17. The image forming method according to any one of claims 1 to 16. 19. The recording medium according to claim 9, wherein the basis weight (M / S) of the toner is 0.6 dg / m ² or less.
17. The image forming method according to any one of claims 1 to 16. 20. (i) a magnetic field generating means, (ii) a rotary heating member having at least a heat generating layer, an elastic layer, and a release layer which generate heat by electromagnetic induction, and (iii) a nip with the rotary heating member. A heating / pressurizing unit having at least a rotating / pressing member, and fixing the toner image on the recording material by heating / pressing while pressing the rotating / heating member through the recording material. And a color toner applied to an image forming method for forming a fixed image on a recording material by using a low softening point substance in 100% by weight of a binder resin. B) the molecular weight distribution of the main peak in the molecular weight distribution of the tetrahydrofuran (THF) soluble component of the toner is from 7000 to 7000;
0 to 50,000 and a weight average molecular weight (Mw) of 9,000 to 1,500,000. C) Storage elastic modulus (G ′ ₅₀ ) of the toner at a temperature of 50 ° C.
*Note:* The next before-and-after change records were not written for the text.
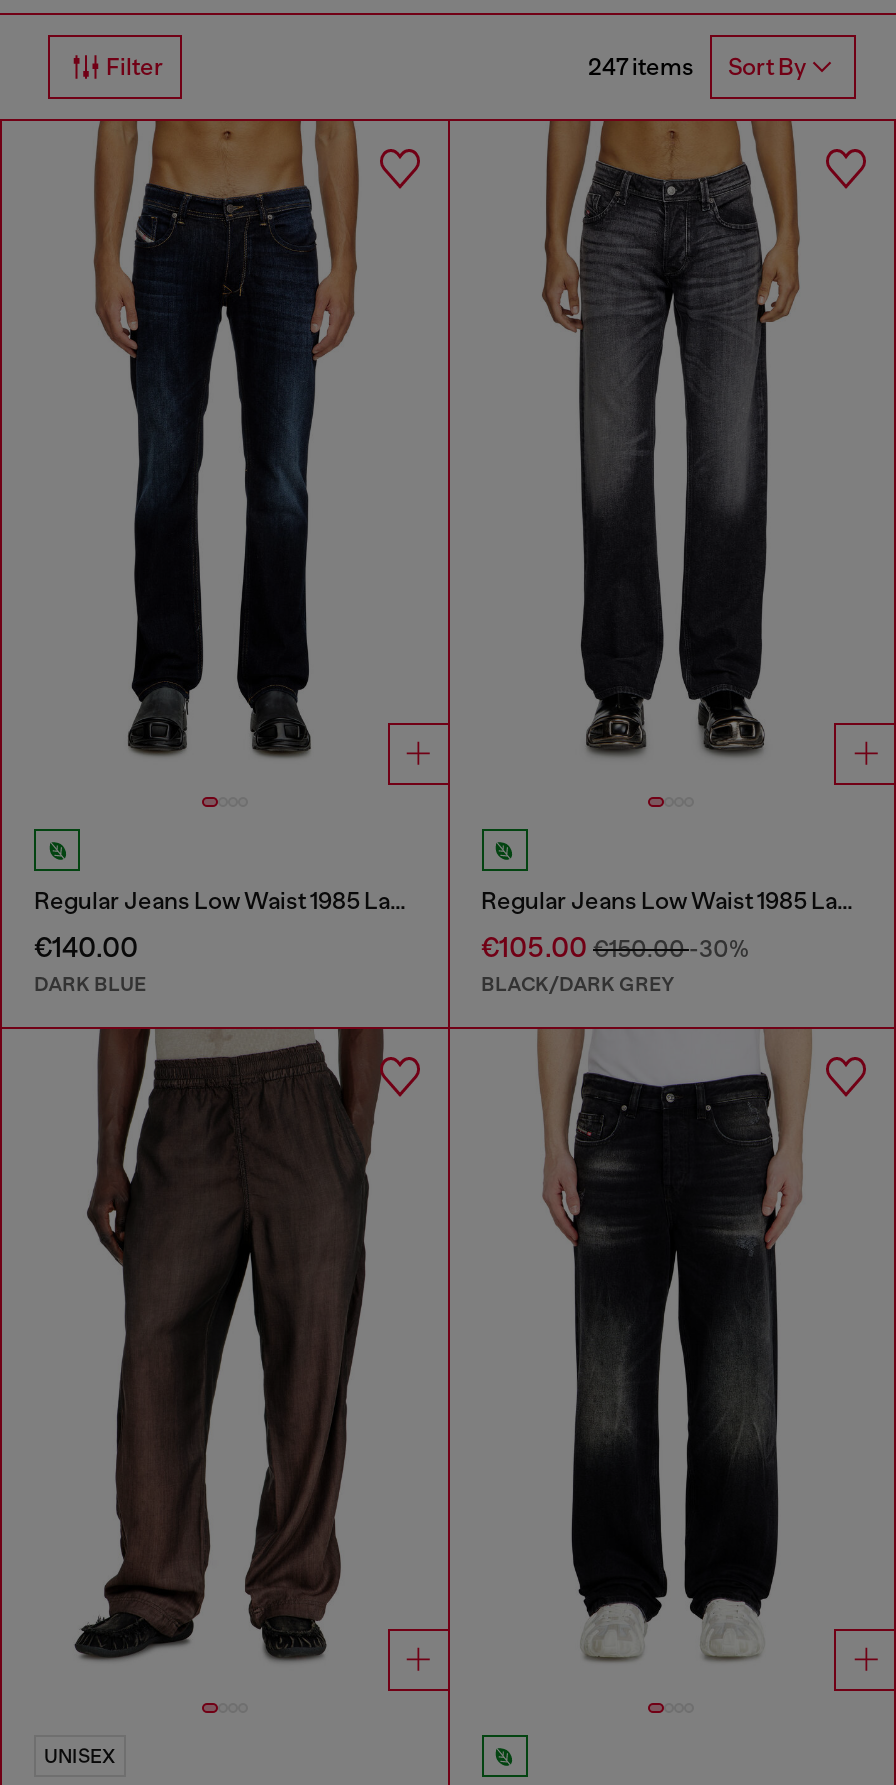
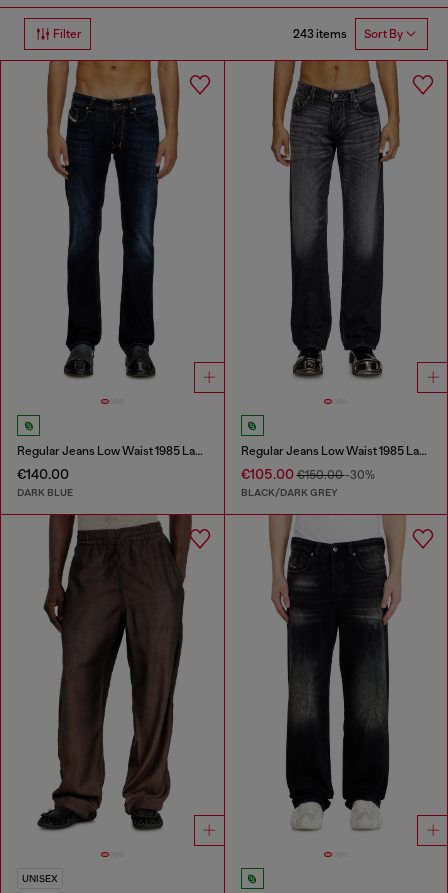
[588,53,806,82] 247 items Sort By -> [293,27,403,41] 243 items Sort By

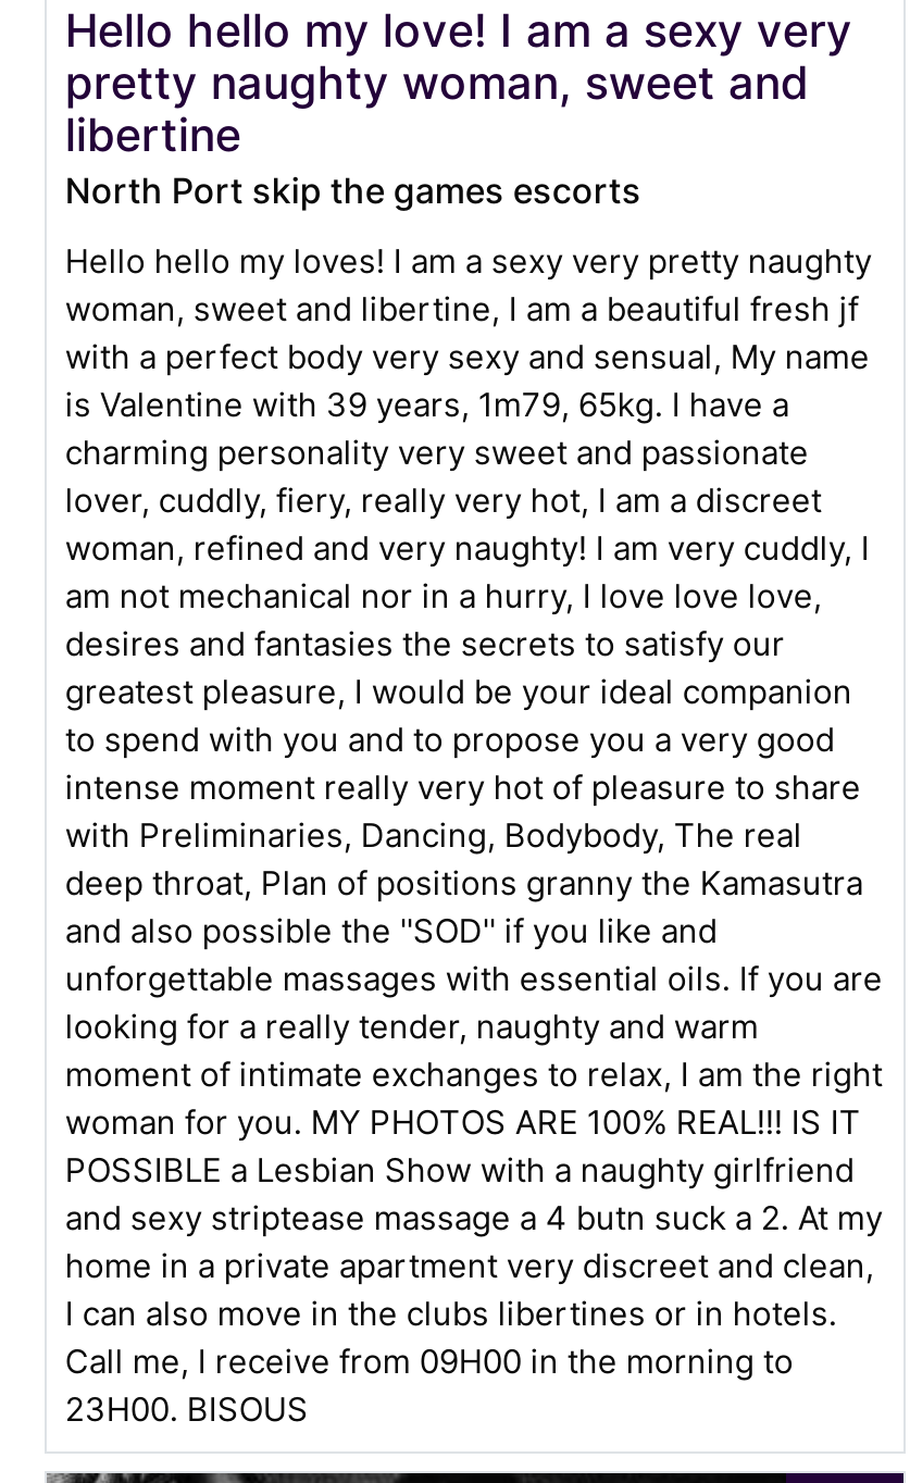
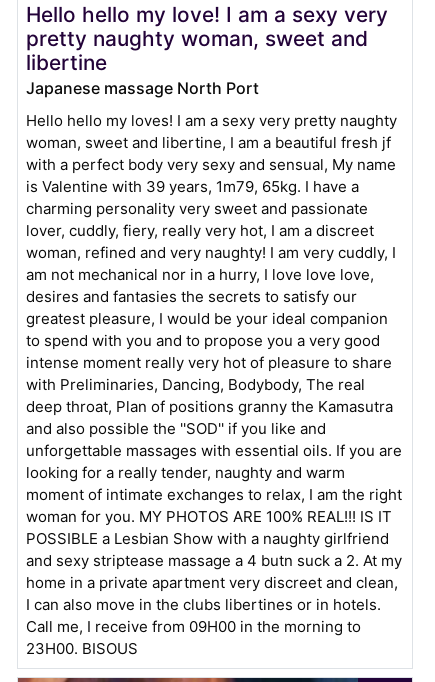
[65,169,641,212] North Port skip the games escorts -> [26,78,259,98] Japanese massage North Port

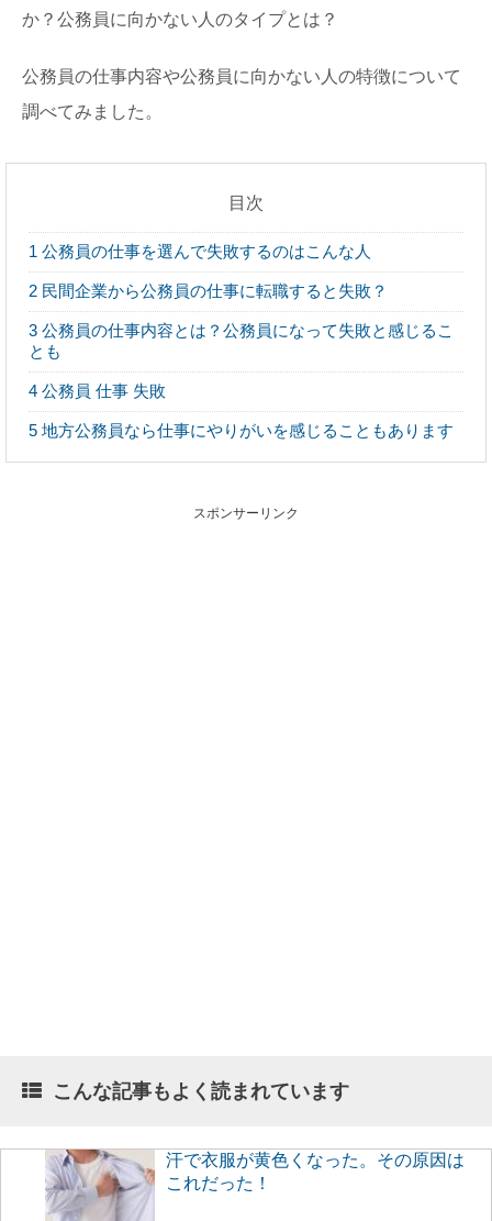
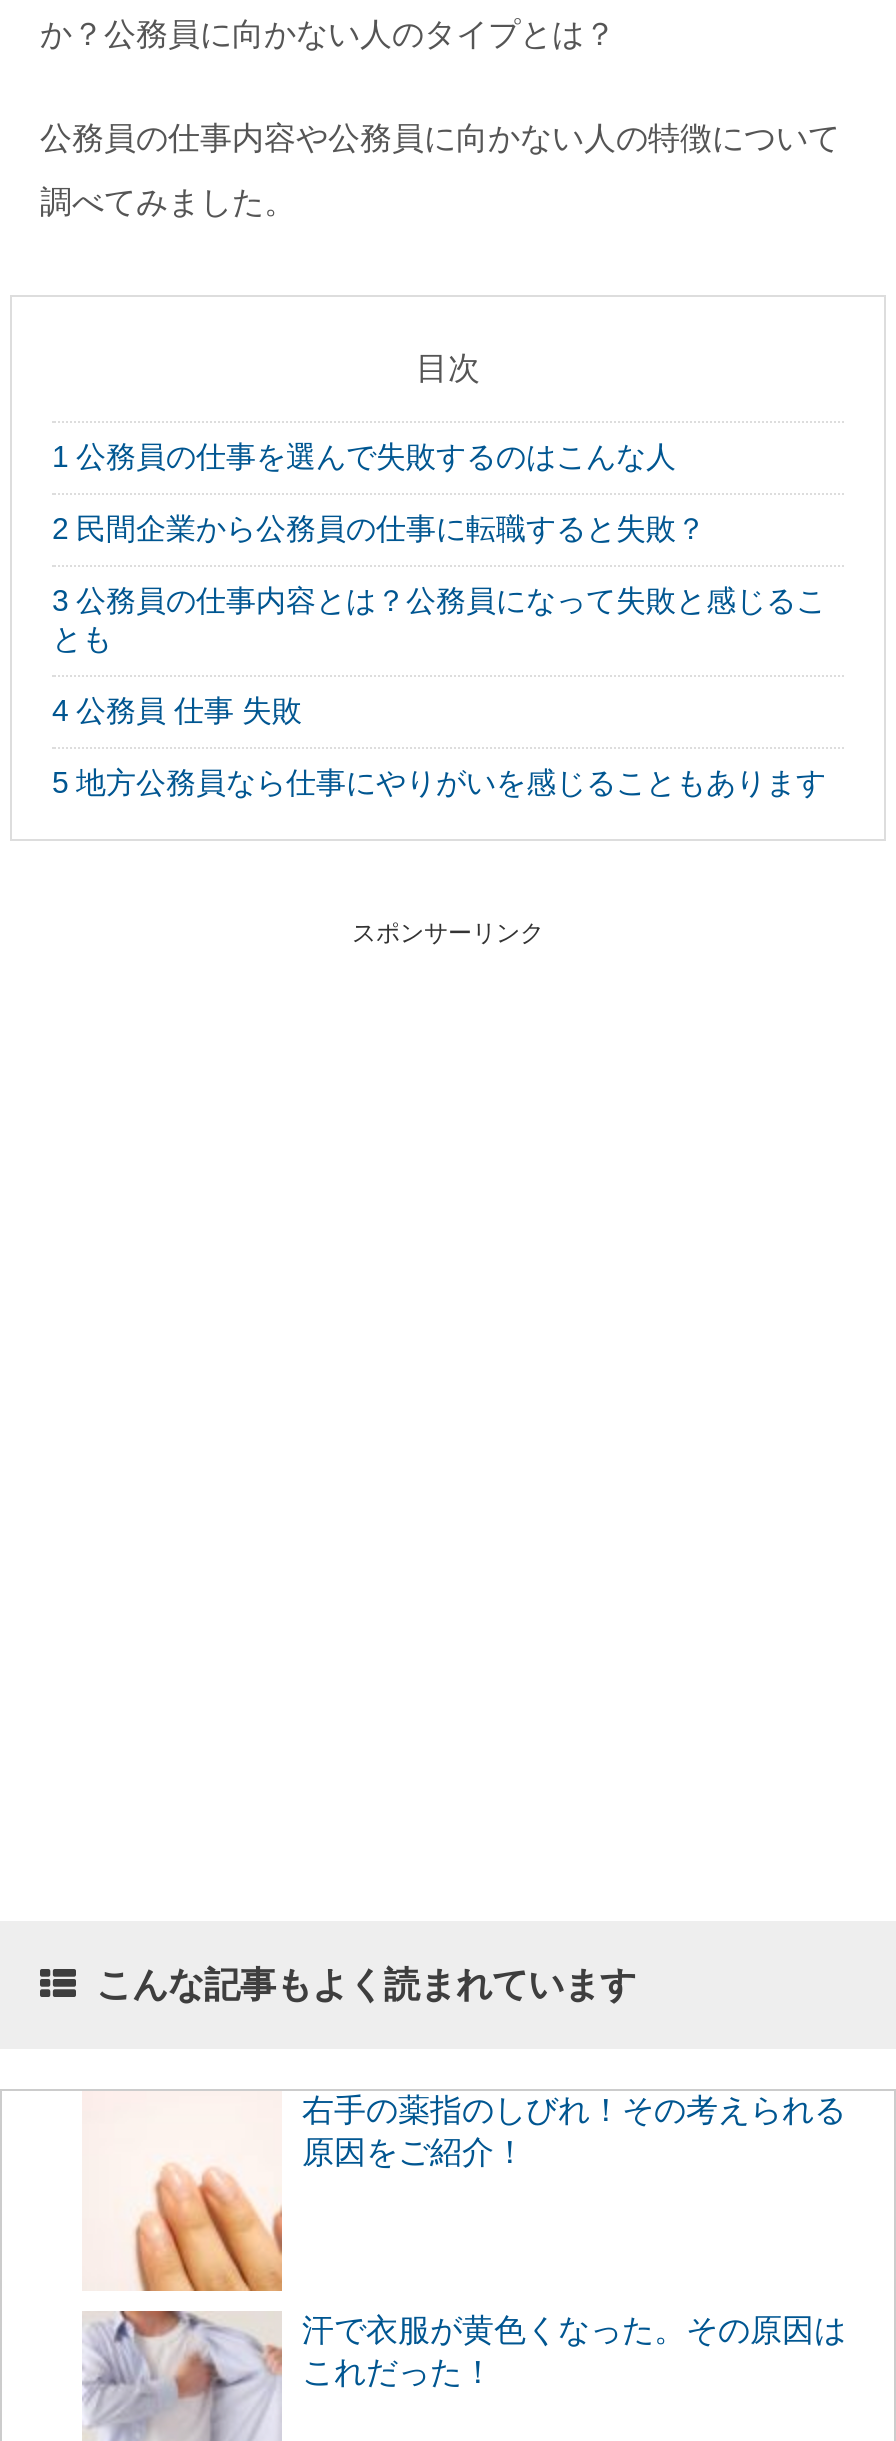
none -> [84,2091,846,2293] [image] | 右手の薬指のしびれ！その考えられる | 原因をご紹介！

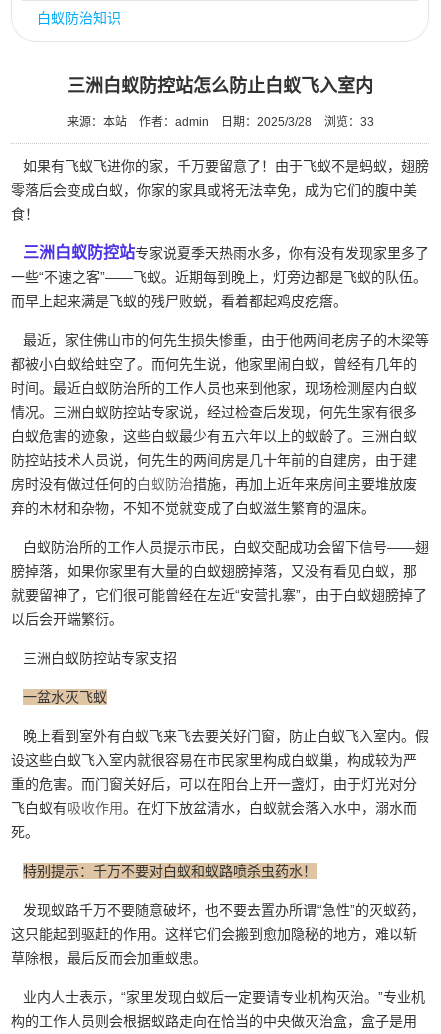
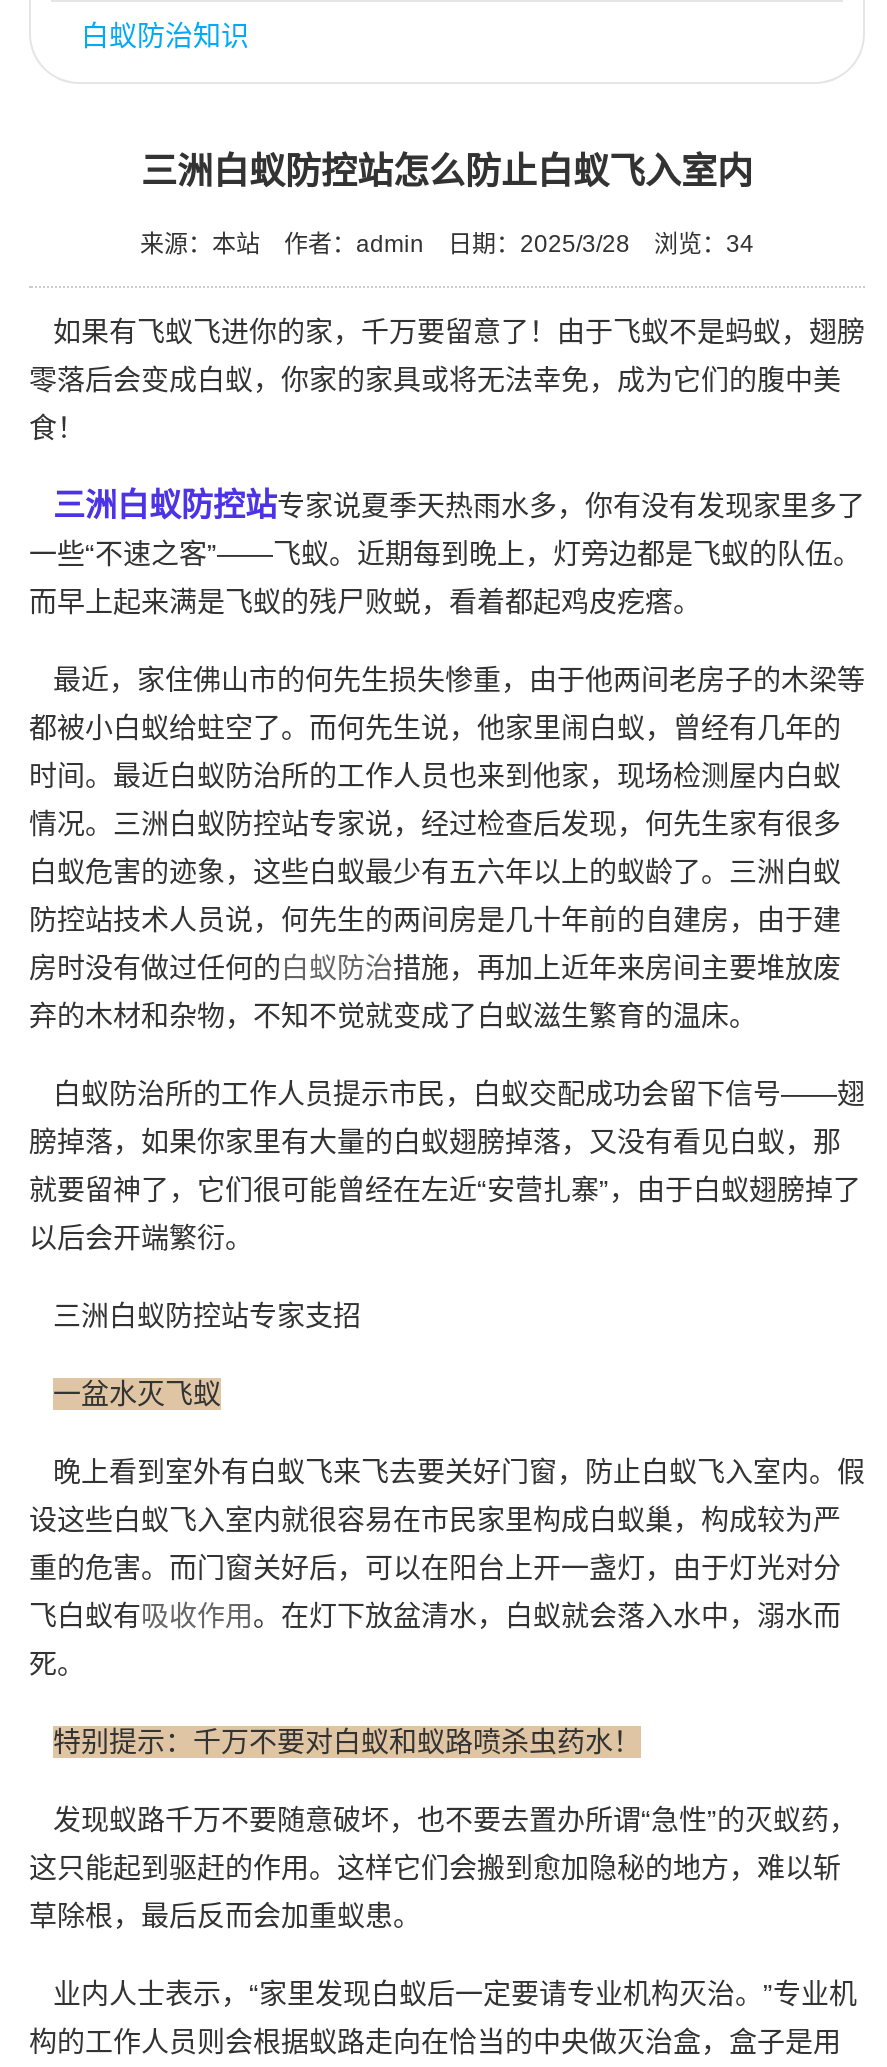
[66,115,374,129] 来源：本站 作者：admin 日期：2025/3/28 浏览：33 -> [140,230,754,258] 来源：本站 作者：admin 日期：2025/3/28 浏览：34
A storage elastic modulus at a temperature of 80 ° C. of the toner 'ratio of _{(80 (G G)' 50} / G '80) of 400 to 2000, d) storage elastic modulus at a temperature of 140 ° C. of the toner (G'
₁₄₀₎ and a 'ratio (G and _{170)' 140} / G _'170) of 0.05 to 50 storage modulus (G at a temperature 170 ° C. of the toner, e) the toner melt index (temperature 125 ° C., load 5 kg) in a discharge amount of 0.5 to 80 g in 10 minutes. 21. The color toner having a storage elastic modulus (G ′ ₅₀ ) at a temperature of 50 ° C. of 1 × 10 ^{9 to} 5 × 10 ¹⁰ (d
N / m ² ). 22. The color toner at a temperature of 140 ° C.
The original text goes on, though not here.